On his return to Wits, through the Southern Centre of Inequality Studies, Prof. Webster focused again on his research on the workplace, expanding on his work on decent work to research platform workers, also known as gig-workers, labour process, and forms of representation. Through this research exploration, Eddie revisited Eric Olin Wright’s ‘‘power resources approach’’ to explore forms of worker representation in the new forms of work, referred to as platform work. This research focus took Eddie to new terrains of researching workers in precarious, and in many cases, own-account work arrangements in the global South. This exploration saw numerous ground-breaking locality studies being undertaken in South Africa, and in several countries in the sub-Saharan African regions including Kenya, Ghana, Nigeria, Uganda, and so on, as well as in Latin America. Some of the work he produced with a new cohort of scholars he supervised included an edited book published towards the end of 2023, titled Recasting Workers’ Power: Work and Inequality in the Shadow of the Digital Age.

In 2019 Eddie graciously accepted our invitation to facilitate a collaborative workshop between the CHI and the Sociology Department at the University of Johannesburg on migration in the global South. His facilitation, and the discussions emanating from the workshop, resulted in the publication of an edited book, titled Migration in Southern Africa - IMISCOE Regional Reader, published in 2022.

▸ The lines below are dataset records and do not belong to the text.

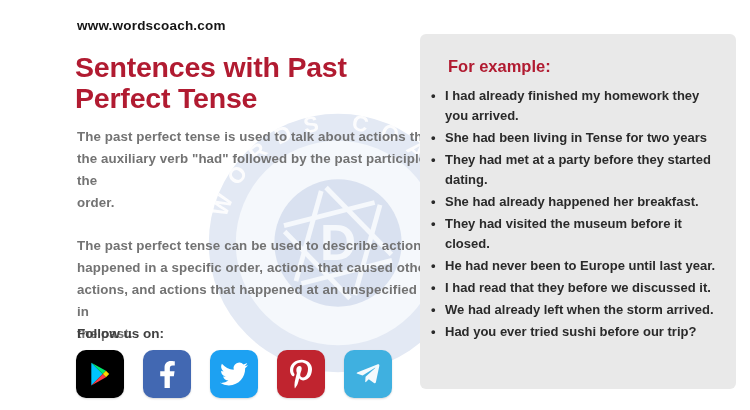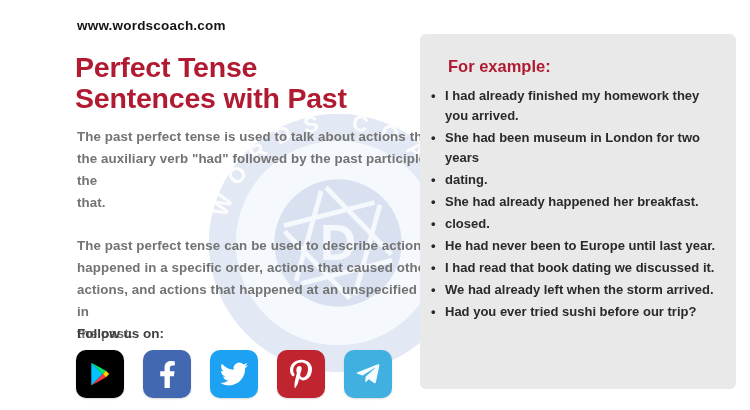--- a/index.html
+++ b/index.html
@@ -92,28 +92,28 @@
   </defs>
   <text font-family="Liberation Sans, sans-serif" font-size="23" font-weight="bold" fill="#ffffff" letter-spacing="13" opacity="0.9">
     <textPath href="#wmArc" startOffset="7%">WORDS COACH</textPath>
   </text>
 </svg>
 
 <div class="left">
   <div class="site">www.wordscoach.com</div>
 
   <div class="title">
+    <div>Sentences with Past</div>
     <div>Perfect Tense</div>
-    <div>Sentences with Past</div>
   </div>
 
   <div class="para para1">
     <div>The past perfect tense is used to talk about actions that</div>
     <div>the auxiliary verb "had" followed by the past participle of the</div>
-    <div>that.</div>
+    <div>order.</div>
   </div>
 
   <div class="para para2">
     <div>The past perfect tense can be used to describe actions that</div>
     <div>happened in a specific order, actions that caused other</div>
     <div>actions, and actions that happened at an unspecified time in</div>
     <div>the past.</div>
   </div>
 
   <div class="follow">Follow us on:</div>
@@ -156,51 +156,53 @@
     <li>
         <span class="dot">•</span>
       <div class="lines">
           <div>I had already finished my homework they</div>
           <div>you arrived.</div>
         </div>
       </li>
     <li>
         <span class="dot">•</span>
       <div class="lines">
-          <div>She had been museum in London for two years</div>
-        </div>
-      </li>
-    <li>
-        <span class="dot">•</span>
-      <div class="lines">
+          <div>She had been living in Tense for two years</div>
+        </div>
+      </li>
+    <li>
+        <span class="dot">•</span>
+      <div class="lines">
+          <div>They had met at a party before they started</div>
           <div>dating.</div>
         </div>
       </li>
     <li>
         <span class="dot">•</span>
       <div class="lines">
           <div>She had already happened her breakfast.</div>
         </div>
       </li>
     <li>
         <span class="dot">•</span>
       <div class="lines">
+          <div>They had visited the museum before it</div>
           <div>closed.</div>
         </div>
       </li>
     <li>
         <span class="dot">•</span>
       <div class="lines">
           <div>He had never been to Europe until last year.</div>
         </div>
       </li>
     <li>
         <span class="dot">•</span>
       <div class="lines">
-          <div>I had read that book dating we discussed it.</div>
+          <div>I had read that they before we discussed it.</div>
         </div>
       </li>
     <li>
         <span class="dot">•</span>
       <div class="lines">
           <div>We had already left when the storm arrived.</div>
         </div>
       </li>
     <li>
         <span class="dot">•</span>

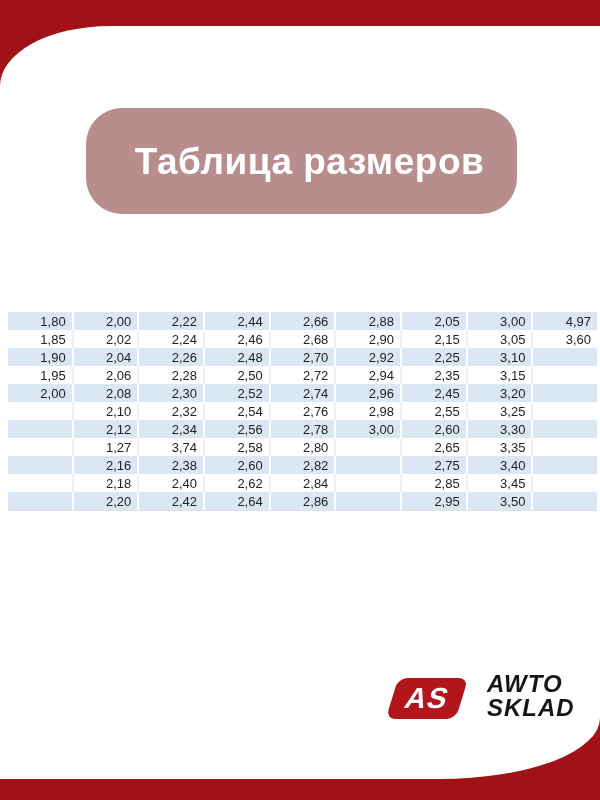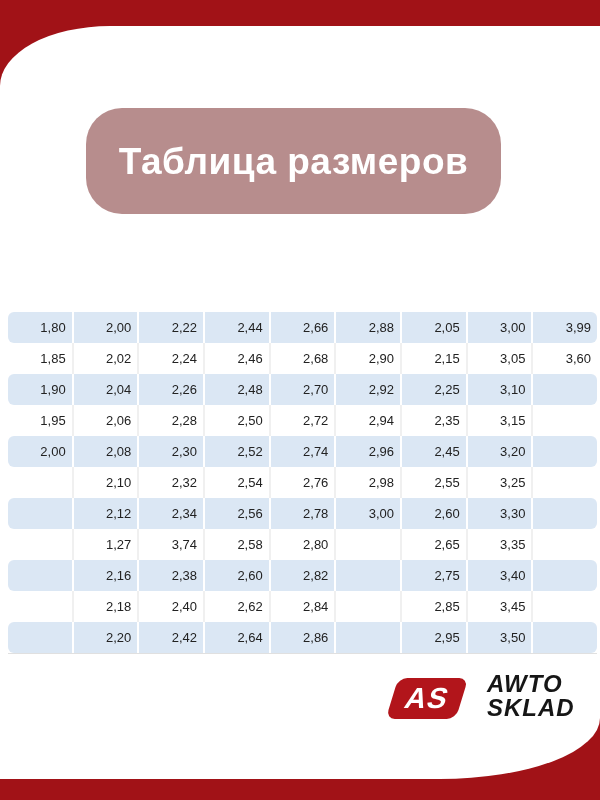--- a/index.html
+++ b/index.html
@@ -19,26 +19,27 @@
     position:absolute;left:0;right:0;top:26px;bottom:21px;background:#ffffff;
     border-top-left-radius:110px 60px;
     border-bottom-right-radius:160px 61px;
   }
   .title-box{
     position:absolute;left:86px;top:82px;width:415px;height:106px;
     background:var(--title-bg);border-radius:36px;
     display:flex;flex-direction:column;align-items:center;justify-content:center;
     color:#ffffff;font-weight:bold;font-size:37px;line-height:49px;letter-spacing:.5px;
     text-align:center;
+    padding-left:16px;
   }
   .size-table{
     position:absolute;left:8px;top:286px;width:589px;
     border-bottom:1px solid #e0e0e0;
   }
-  .trow{display:flex;height:31px;border-radius:6px;}
+  .trow{display:flex;height:18px;}
   .trow.band{background:var(--band-blue);}
   .tcell{
     flex:1;box-sizing:border-box;
     display:flex;align-items:center;justify-content:flex-end;
     padding-right:6px;font-size:13px;color:#222222;
     border-right:2px solid #ffffff;
   }
   .trow:not(.band) .tcell{border-right-color:#f0f0f0;}
   .tcell:last-child{border-right:none;}
   .logo{position:absolute;left:388px;top:644px;width:190px;height:80px;}
@@ -71,21 +72,21 @@
     <div class="size-table" id="size-table">
         <div class="trow band">
           <div class="tcell">1,80</div>
           <div class="tcell">2,00</div>
           <div class="tcell">2,22</div>
           <div class="tcell">2,44</div>
           <div class="tcell">2,66</div>
           <div class="tcell">2,88</div>
           <div class="tcell">2,05</div>
           <div class="tcell">3,00</div>
-          <div class="tcell">3,99</div>
+          <div class="tcell">4,97</div>
         </div>
         <div class="trow">
           <div class="tcell">1,85</div>
           <div class="tcell">2,02</div>
           <div class="tcell">2,24</div>
           <div class="tcell">2,46</div>
           <div class="tcell">2,68</div>
           <div class="tcell">2,90</div>
           <div class="tcell">2,15</div>
           <div class="tcell">3,05</div>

In paying tribute to this giant of a scholar, academic and activist, I want to highlight the following key observations in the intellectual and activist life and work of Prof. Eddie Webster:

First, throughout the five decades of his intellectual life, Eddie had mastered the art of intellectual re-invention, partly because he took seriously the expansion of scholarship through scores of generations of new scholars, the postgraduate students he supervised and collaborated with in research.

Second, Eddie never left the workplace but remained committed to the sociology of the study of the workplace and workers. When sociological research and scholarship began to take a shiftfrom the workplace, Eddie continued in his commitment to the sociology of work, as of workers, anchored in theorising and re-theorising Marxist labour process theory: be it his earlier research on Cast in the Racial Mould, to his work on Beyond the Apartheid Workplace, or Grounding Globalisation or his latest contribution on Re-casting Workers’ Power, Eddie’s research and scholarship kept our focus on the significance of researching capitalism and the workplace, always placing the study of workers at the centre of sociological imagination.

Third, Eddie was a prolific public scholar, beautifully intersecting intellectual/academia with political and society struggles: be it worker struggles or community struggles and, struggles encountered in the global South. Last, Prof. Webster was committed to the production of new scholarship, a goal he achieved by producing and reproducing new generations of intellectuals: from the numerous postgraduate students, many of whom, later became his colleagues and established intellectuals. His intellectual generosity truly knew no bounds!

We pass our most sincere and heartfelt condolences to Luli Callinicos, his life partner, the children and the entire family for such a sudden loss. We also pass our condolences to the Wits community, SWOP, SCIS, and the Sociology Department.

Lala kahle Mkhulu Eddie, as I used to jokingly call him, ‘‘my intellectual grandparent’’ supervised Ari Sitas, who later became my PhD supervisor.

Rest well now, your contribution speaks for itself!